Вокруг море людей, несмотря на жару и долгую дорогу сюда, к истоку Волги. Отгороженный мостками и ещё какой-то лёгкой изящной горотьбой, на мшистом болотистом покрытии, н и ч е м , абсолютно ничем не примечательный бугорок с вспухающим над ним время от времени крохотным фонтанчиком болотистой прозрачно-ржавой воды. И это исток Волги? Легендарной русской реки?

Да, и этот крошечный фонтанчик каждый год освящают иерархи высшего тверского духовенства во главе с епископом его преосвященством отцом Виктором Тверским и Кашинским. Да, это к нему, истоку великой реки идут и едут потоки паломников со всей страны.

А потом был долгий жаркий день и тихий вечер на озере Селигер, прихотливо раскинувшим свою огромную молочно розовую раковину на многие километры. Розовая от заката теплая волна лениво набегала на песок, тоже бело-розовый от лучей заходящего солнца; горьковато пахло дымком от костра, где закипала на треноге знаменитая четверная тверская уха и шипели на широкой сковородке ватрушки с творогом, готовился обжигающий чай со знаменитым тверским бальзамом из скольких-то десятков, до полсотни(!)трав.

Забыть этот день невозможно; он оставил ощущение праздничности, светлой лёгкости бытия, и это ощущение шло, конечно, от вспухавшего время от времени прозрачного бугорка воды, называемого горделиво: «Исток Волги», и от дурманящих голову тверских трав, от нагретой солнцем земли, древней тверской земли, соперничавшей когда-то с Москвой за первенство среди русских княжеств.
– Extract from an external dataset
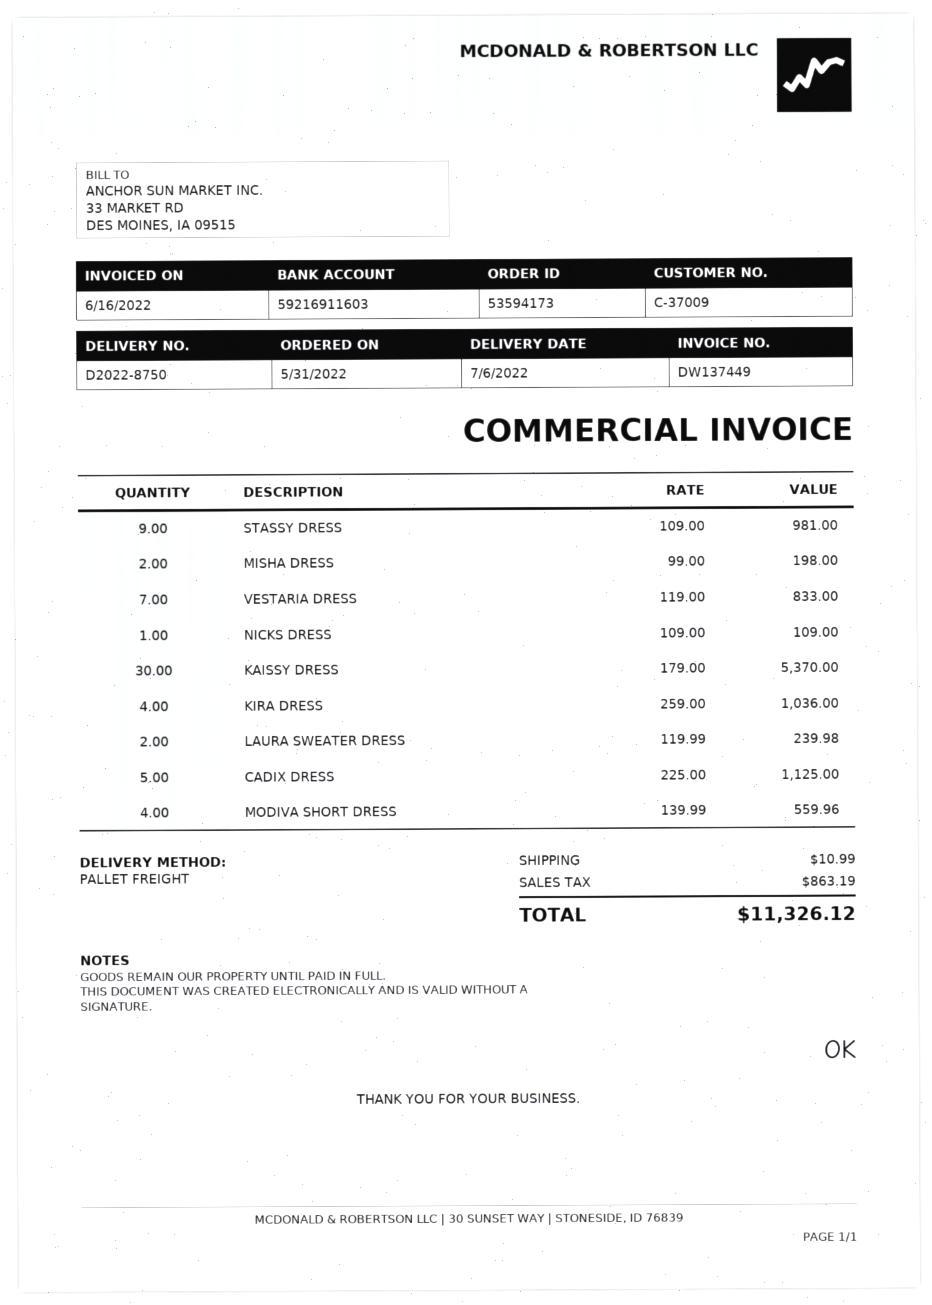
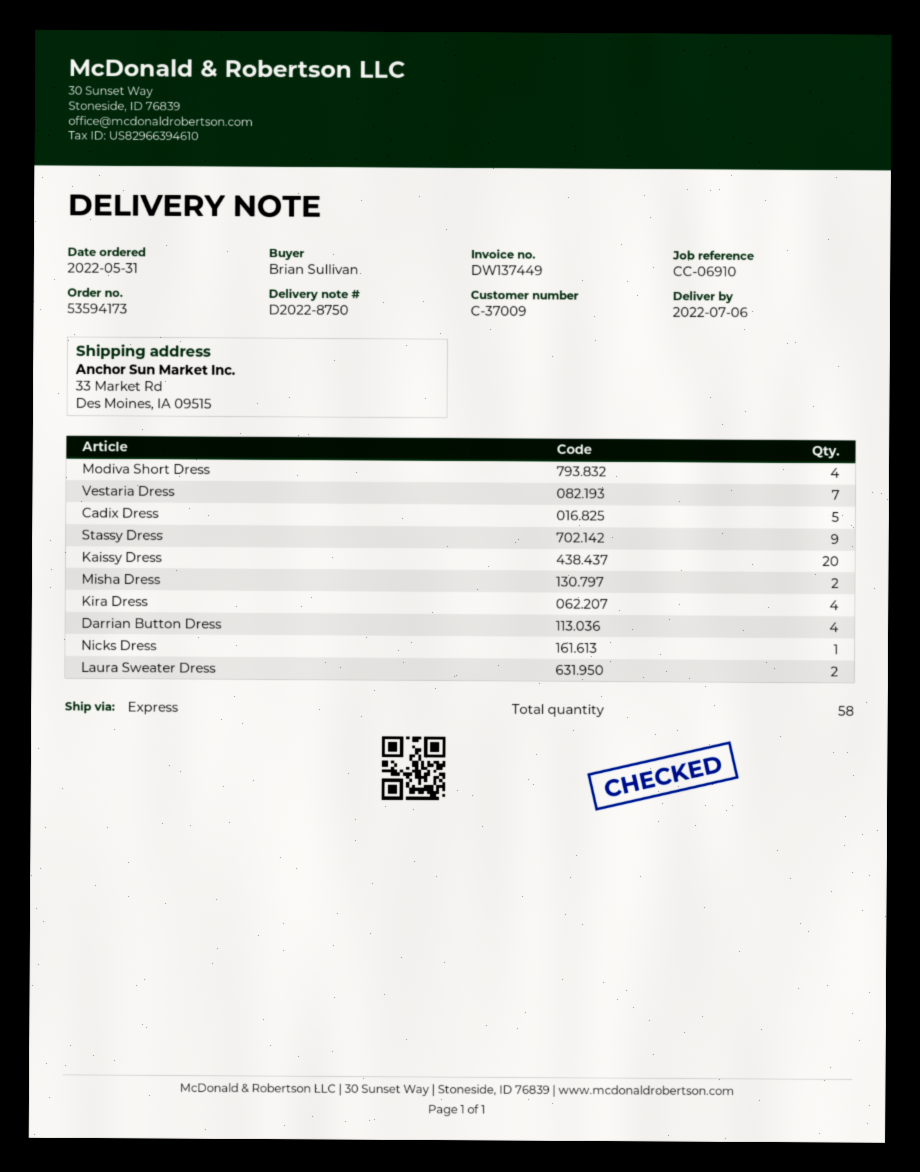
shipping method: pallet freight -> express
KAISSY DRESS: 30 -> 20
Darrian Button Dress: none -> 4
Крепнущая русская государственность в муках рождала своего лидера.

Северная холодноватая Тверь первая установила в память о Проскурине памятную доску на доме №1 "Г" по Свободному переулку, где жили мои родители Рустам Константинович Агишев и Серафима Клавдиевна Плисецкая, в скромной трёхкомнатной квартире обычной девятиэтажки на третьем этаже, которую и завещали мне по маминой дарственной.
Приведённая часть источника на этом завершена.